** Opening Data extracts block **
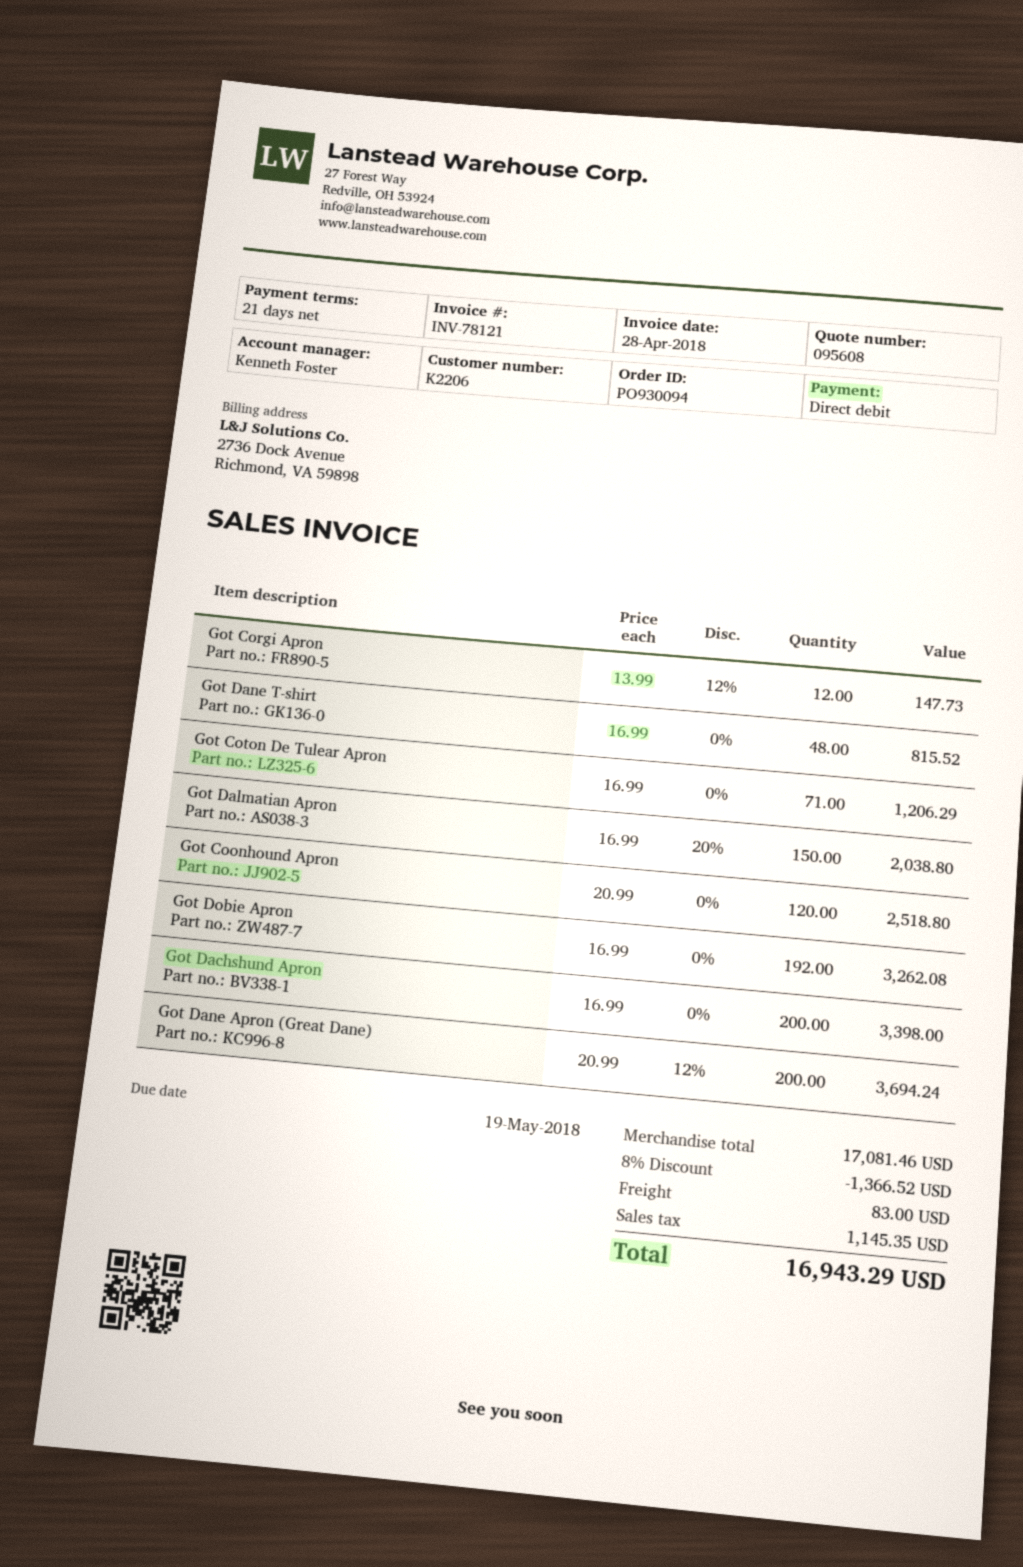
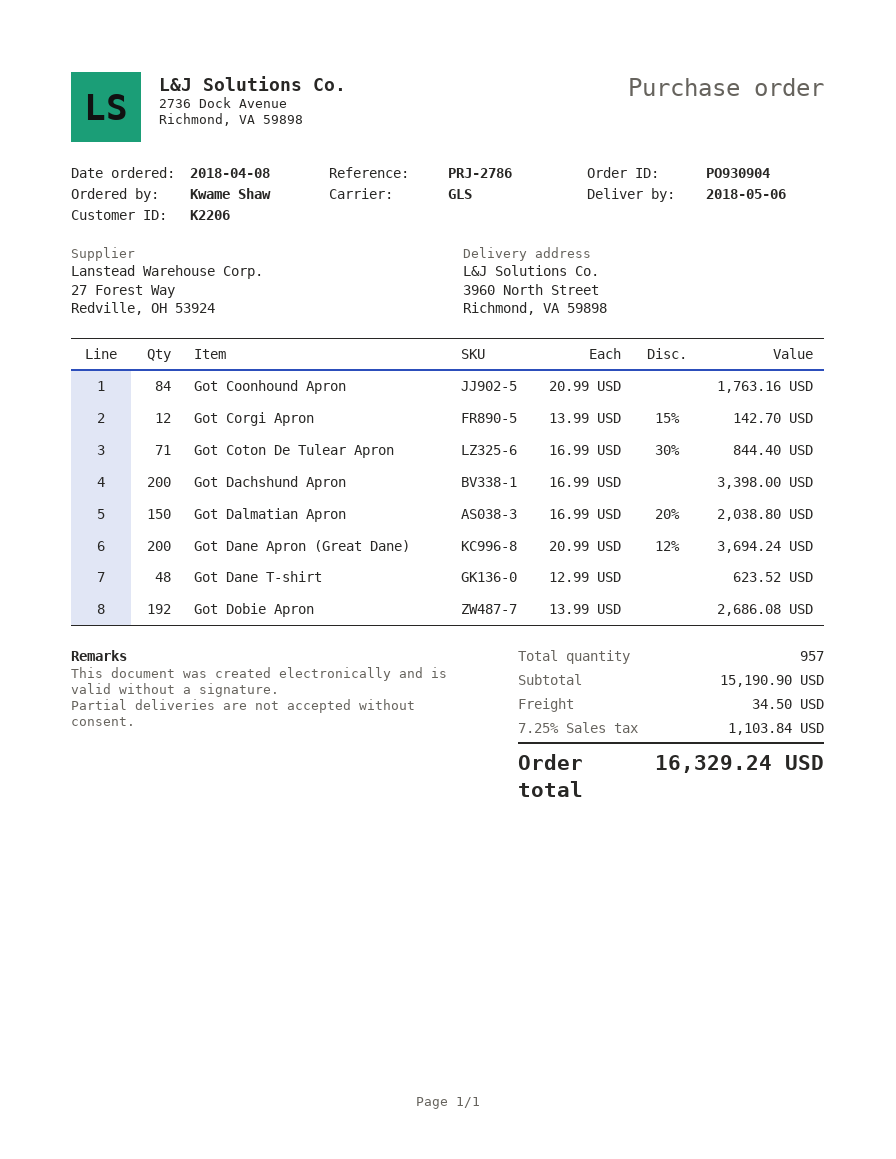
order number: PO930094 -> PO930904
Got Corgi Apron: 12 x 13.99 - 12% = 147.73 -> 12 x 13.99 - 15% = 142.70
Got Dane T-shirt: 48 x 16.99 = 815.52 -> 48 x 12.99 = 623.52
Got Coton De Tulear Apron: 71 x 16.99 = 1206.29 -> 71 x 16.99 - 30% = 844.40
Got Coonhound Apron: 120 x 20.99 = 2518.80 -> 84 x 20.99 = 1763.16
Got Dobie Apron: 192 x 16.99 = 3262.08 -> 192 x 13.99 = 2686.08
subtotal: 17081.46 -> 15190.90
discount: 8% = 1366.52 -> none
shipping: 83.00 -> 34.50
tax: 1145.35 -> 1103.84
total: 16943.29 -> 16329.24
** Closing Data extracts block **
Every line of the entries above that includes "Apron" should be copied.

Got Corgi Apron: 12 x 13.99 - 12% = 147.73 -> 12 x 13.99 - 15% = 142.70
Got Coton De Tulear Apron: 71 x 16.99 = 1206.29 -> 71 x 16.99 - 30% = 844.40
Got Coonhound Apron: 120 x 20.99 = 2518.80 -> 84 x 20.99 = 1763.16
Got Dobie Apron: 192 x 16.99 = 3262.08 -> 192 x 13.99 = 2686.08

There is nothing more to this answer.